23 En de Joden hebben als inzetting aanvaard wat zij begonnen waren te doen, en wat Mordekai hun geschreven had.
24 Haman toch, de zoon van Hammedata, de Agagiet, de jodenhater, had de gedachte gekoesterd de Joden uit te roeien en hij had het Pur – dat is het lot – geworpen om hen te vernietigen en uit te roeien,
25 doch toen (Ester) tot de koning gekomen was, beval deze schriftelijk, dat het boze plan dat hij tegen de Joden beraamd had, op zijn eigen hoofd zou neerkomen. Hem nu en zijn zonen heeft men op een paal gespietst.
26 Daarom noemt men deze dagen Purim, naar het woord Pur. Hierom, vanwege al de woorden van deze brief en om wat zij in dit opzicht zelf gezien hadden en om wat hun wedervaren was,
27 bepaalden de Joden en namen als inzetting aan voor zichzelf en hun nakomelingen en voor allen die zich bij hen zouden aansluiten, dat zij, zonder ooit over te slaan, deze beide dagen jaarlijks zouden vieren, zoals te hunnen opzichte geschreven was, en op de voor hen aangegeven tijd,
28 en dat deze dagen zouden herdacht en gevierd worden in elk geslacht, in elke familie, in elk gewest, in elke stad, zodat deze Purimdagen uit het midden der Joden niet zouden verdwijnen, noch hun gedachtenis zou ophouden bij hun nakomelingen.
29 En koningin Ester, de dochter van Abichaïl, schreef samen met Mordekai, de Jood, met alle nadruk om deze tweede brief over het Purimfeest zo krachtig mogelijk te maken.

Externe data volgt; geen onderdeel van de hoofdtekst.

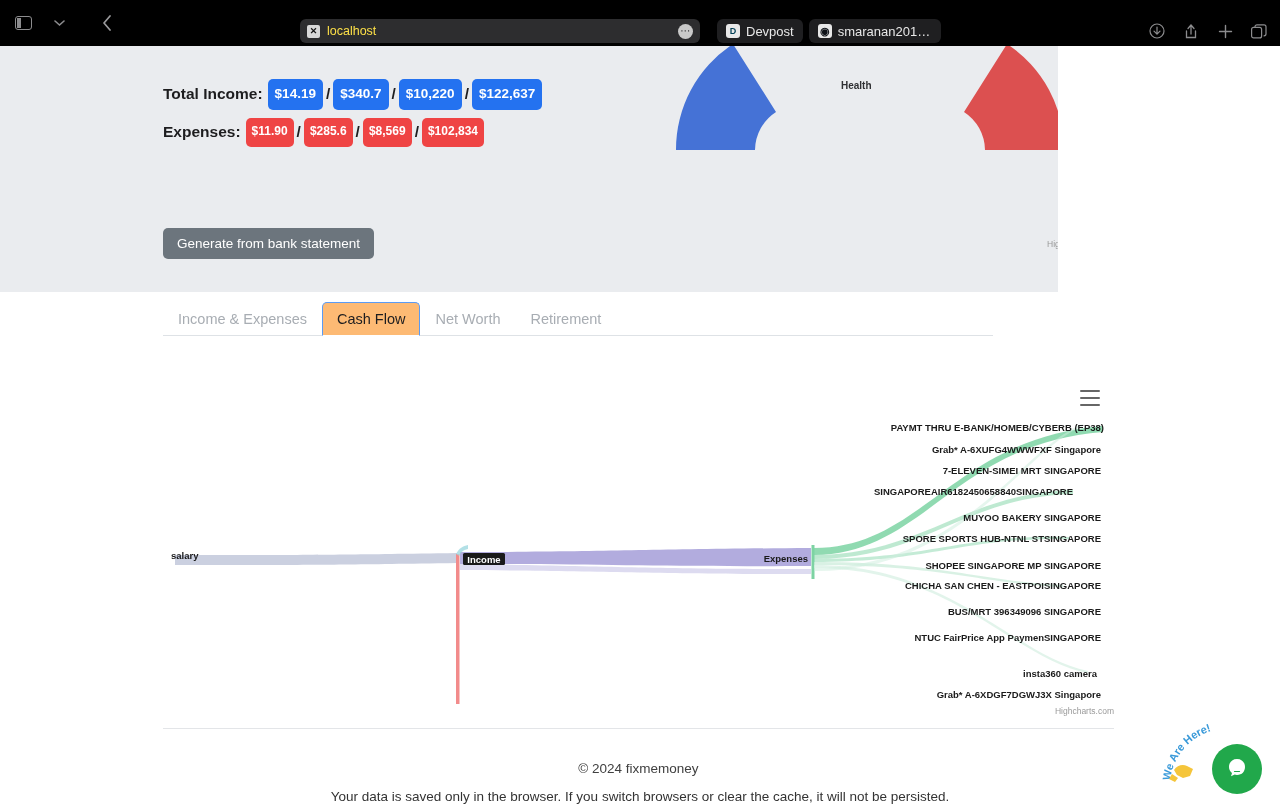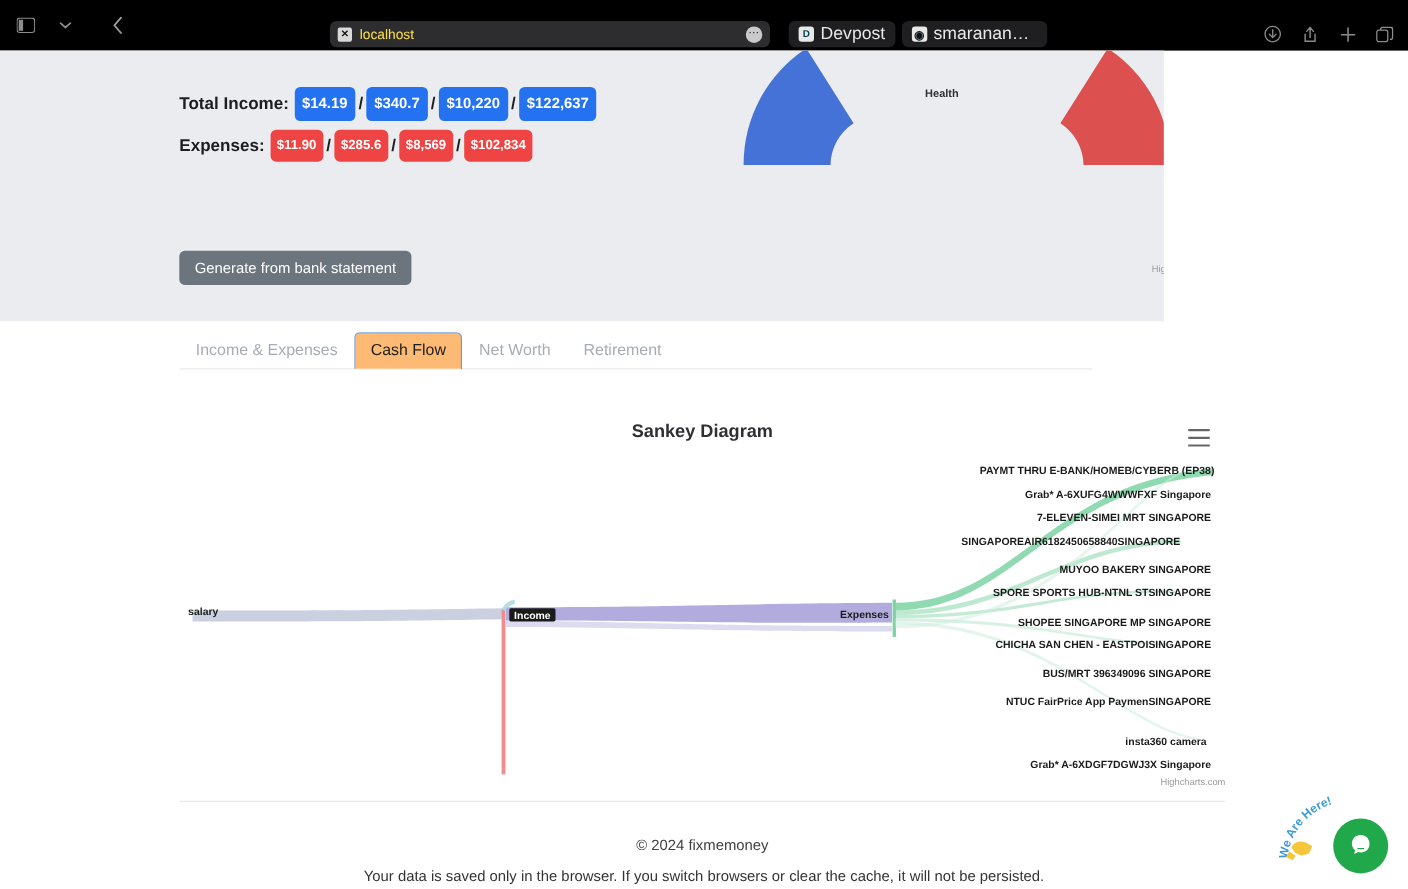"Devpost" .btab-label { font-size: 16px -> 13px }
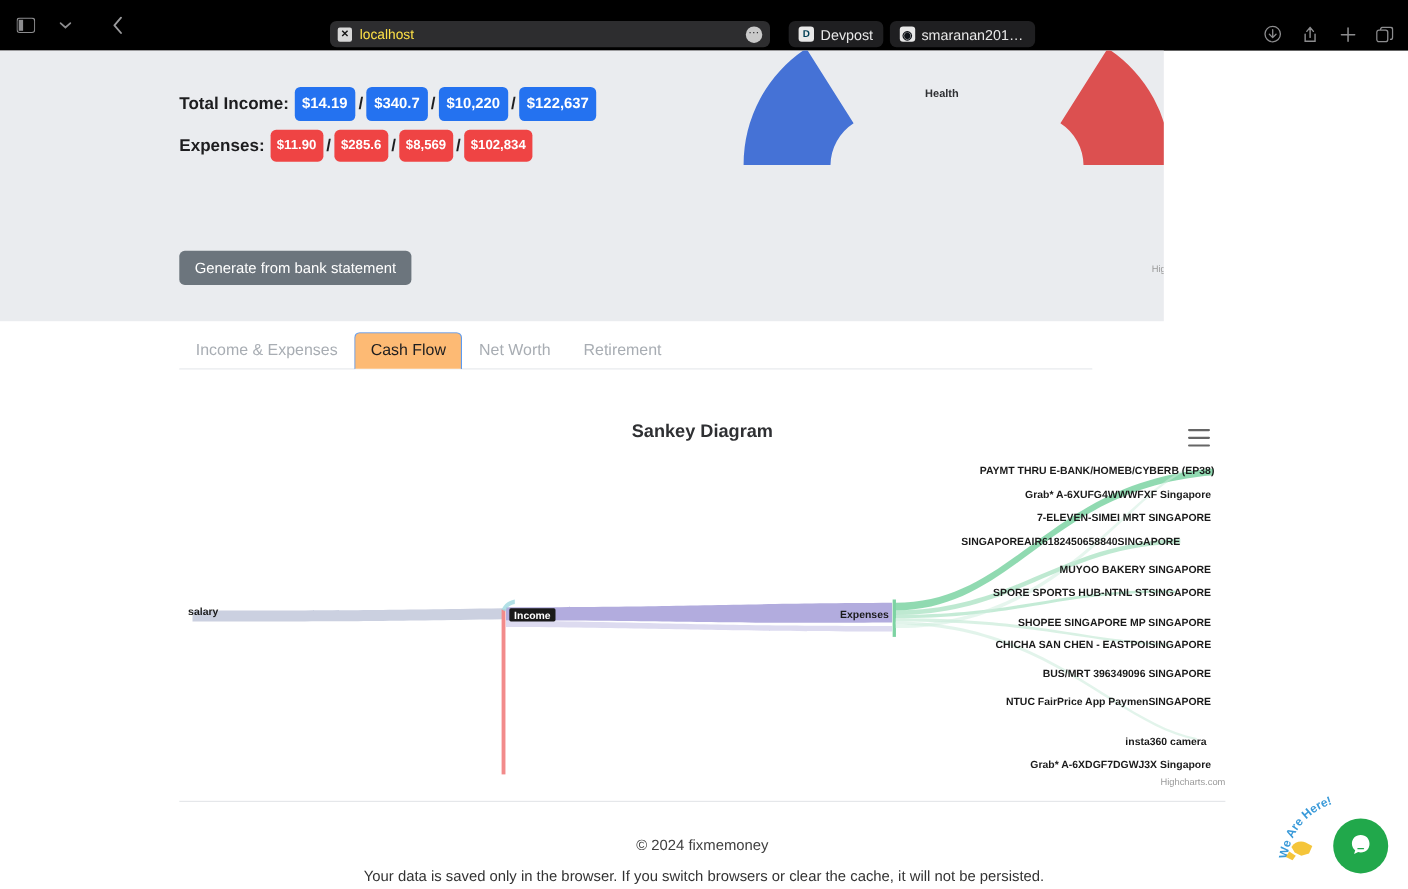"Sankey Diagram" div.sankey-title { html: <div>Sankey Diagram</div> -> none }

30 En hij zond brieven aan al de Joden in de honderd zevenentwintig gewesten van het rijk van Ahasveros, woorden van heilwens en trouw,
31 dat men deze Purimdagen op hun bepaalde tijden zou vieren, zoals Mordekai, de Jood, en koningin Ester voor hen hadden bepaald en zoals zij voor zichzelf en voor hun nakomelingen bepalingen hadden vastgesteld aangaande de vastentijden en het weegeroep.
32 En het bevel van Ester stelde deze Purimvoorschriften vast en het werd in een boek opgeschreven.